── Data for review ──
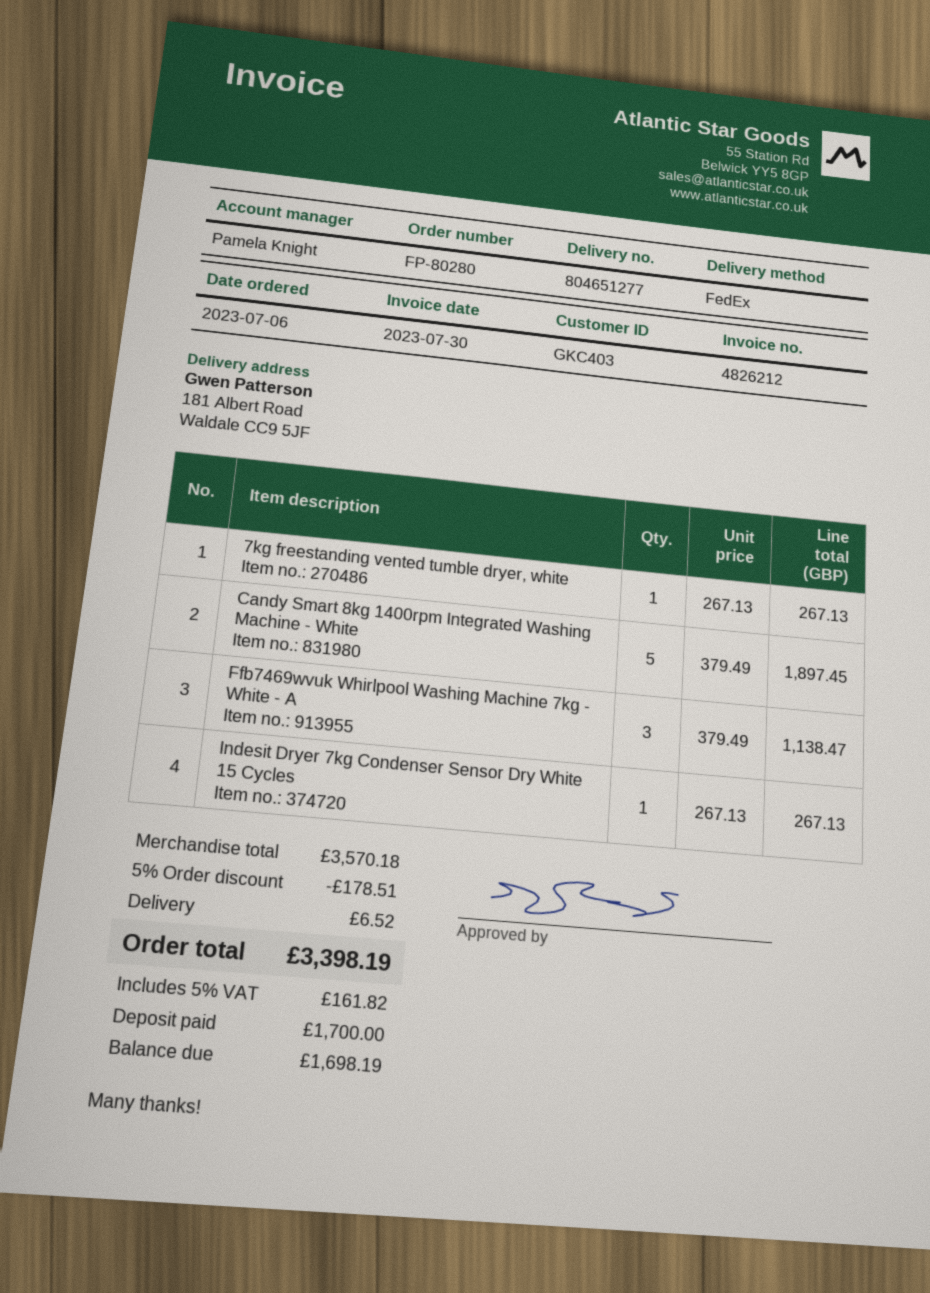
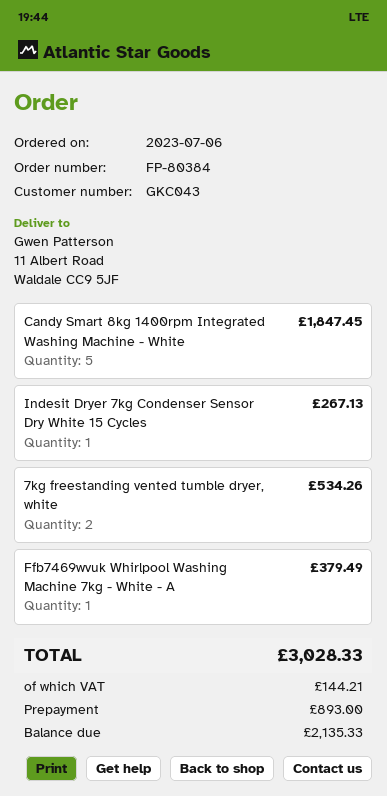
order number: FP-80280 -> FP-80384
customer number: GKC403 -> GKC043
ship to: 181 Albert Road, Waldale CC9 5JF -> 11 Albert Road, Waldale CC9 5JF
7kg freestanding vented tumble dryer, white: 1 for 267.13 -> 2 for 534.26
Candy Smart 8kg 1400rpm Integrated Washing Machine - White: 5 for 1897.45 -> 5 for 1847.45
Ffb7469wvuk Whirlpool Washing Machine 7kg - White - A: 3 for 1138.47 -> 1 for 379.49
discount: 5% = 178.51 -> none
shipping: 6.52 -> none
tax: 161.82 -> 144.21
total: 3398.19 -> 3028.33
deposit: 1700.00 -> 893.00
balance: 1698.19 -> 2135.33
───
** Action item **
Only the pictures stay behind; copy everything else in the records above exactly.

** Result **
order number: FP-80280 -> FP-80384
customer number: GKC403 -> GKC043
ship to: 181 Albert Road, Waldale CC9 5JF -> 11 Albert Road, Waldale CC9 5JF
7kg freestanding vented tumble dryer, white: 1 for 267.13 -> 2 for 534.26
Candy Smart 8kg 1400rpm Integrated Washing Machine - White: 5 for 1897.45 -> 5 for 1847.45
Ffb7469wvuk Whirlpool Washing Machine 7kg - White - A: 3 for 1138.47 -> 1 for 379.49
discount: 5% = 178.51 -> none
shipping: 6.52 -> none
tax: 161.82 -> 144.21
total: 3398.19 -> 3028.33
deposit: 1700.00 -> 893.00
balance: 1698.19 -> 2135.33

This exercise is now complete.